◆ **PROVIDED RECORDS**:
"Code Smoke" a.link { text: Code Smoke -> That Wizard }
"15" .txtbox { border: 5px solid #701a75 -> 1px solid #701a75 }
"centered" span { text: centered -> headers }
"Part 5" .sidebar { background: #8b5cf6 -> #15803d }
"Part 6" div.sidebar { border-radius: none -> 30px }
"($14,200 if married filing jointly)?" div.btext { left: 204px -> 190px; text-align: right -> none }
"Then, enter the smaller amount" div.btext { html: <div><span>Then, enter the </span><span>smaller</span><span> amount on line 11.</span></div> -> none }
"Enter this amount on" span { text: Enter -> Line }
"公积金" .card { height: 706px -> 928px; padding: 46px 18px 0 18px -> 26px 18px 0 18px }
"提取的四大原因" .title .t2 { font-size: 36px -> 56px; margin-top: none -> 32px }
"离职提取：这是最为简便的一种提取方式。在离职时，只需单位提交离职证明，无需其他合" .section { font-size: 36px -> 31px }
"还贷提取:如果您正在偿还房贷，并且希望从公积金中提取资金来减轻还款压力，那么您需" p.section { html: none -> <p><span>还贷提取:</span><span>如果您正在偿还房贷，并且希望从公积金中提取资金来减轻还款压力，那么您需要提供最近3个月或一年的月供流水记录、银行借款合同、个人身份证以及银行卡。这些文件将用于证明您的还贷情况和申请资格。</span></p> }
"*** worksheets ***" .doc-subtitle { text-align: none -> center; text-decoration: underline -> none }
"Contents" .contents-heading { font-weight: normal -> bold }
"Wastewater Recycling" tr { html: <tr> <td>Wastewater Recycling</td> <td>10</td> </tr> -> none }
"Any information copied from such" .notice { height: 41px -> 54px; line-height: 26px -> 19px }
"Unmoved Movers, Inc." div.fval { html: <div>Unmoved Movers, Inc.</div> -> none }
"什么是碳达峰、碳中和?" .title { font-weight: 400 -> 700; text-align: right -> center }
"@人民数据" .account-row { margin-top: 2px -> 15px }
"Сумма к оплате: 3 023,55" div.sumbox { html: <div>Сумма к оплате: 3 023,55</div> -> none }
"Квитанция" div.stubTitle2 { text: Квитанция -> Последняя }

◆ **INSTRUCTIONS FOR THE TASK**:
Using the listing above, say how many of its lines include "height", offering nothing besides the number.

◆ **EXPECTED ANSWER**:
2